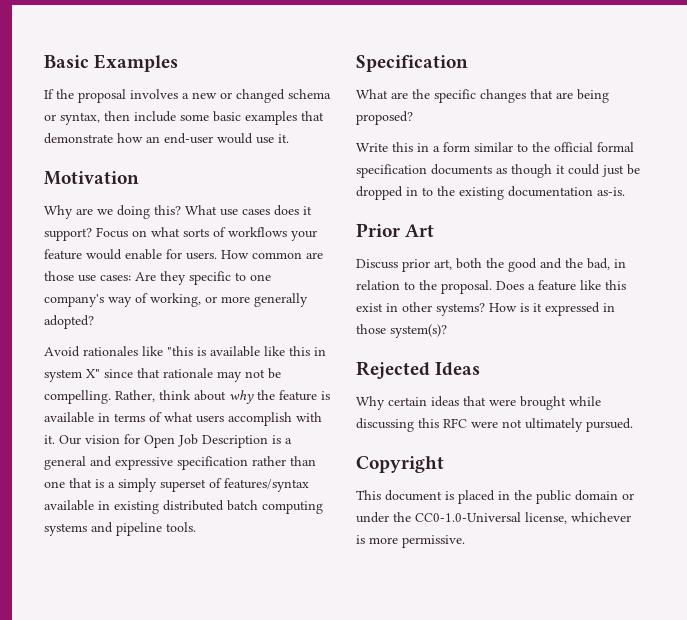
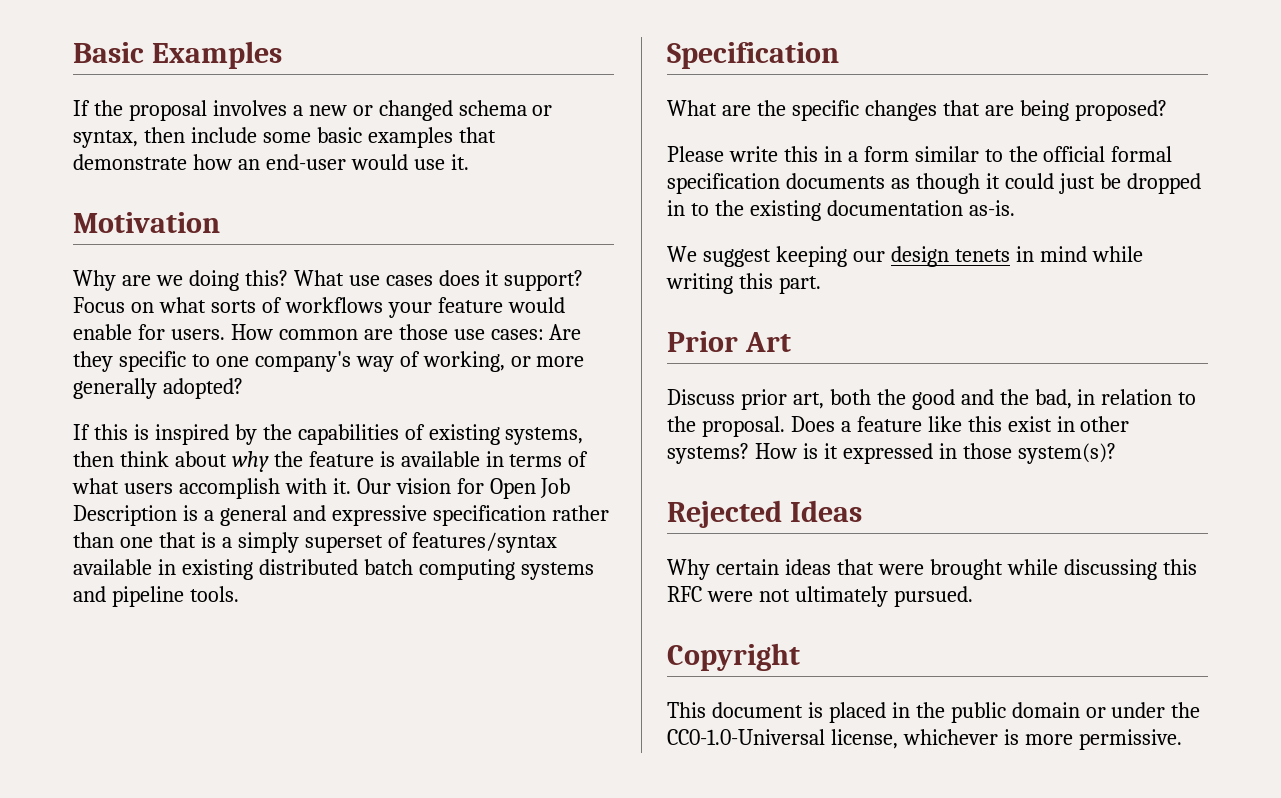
- Avoid rationales like "this is available like this in system X" since that rationale may not be compelling. Rather, think about why the feature is available in terms of what users accomplish with it.
+ If this is inspired by the capabilities of existing systems, then think about why the feature is available in terms of what users accomplish with it.
- Write this in a form similar to the official formal specification documents as though it could just be dropped in to the existing documentation as-is.
+ Please write this in a form similar to the official formal specification documents as though it could just be dropped in to the existing documentation as-is.
+ We suggest keeping our design tenets in mind while writing this part.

> **WORK TO COMPLETE**
Please print every record exactly, leaving out the pictures.

> **ANSWER TO THIS TASK**
- Avoid rationales like "this is available like this in system X" since that rationale may not be compelling. Rather, think about why the feature is available in terms of what users accomplish with it.
+ If this is inspired by the capabilities of existing systems, then think about why the feature is available in terms of what users accomplish with it.
- Write this in a form similar to the official formal specification documents as though it could just be dropped in to the existing documentation as-is.
+ Please write this in a form similar to the official formal specification documents as though it could just be dropped in to the existing documentation as-is.
+ We suggest keeping our design tenets in mind while writing this part.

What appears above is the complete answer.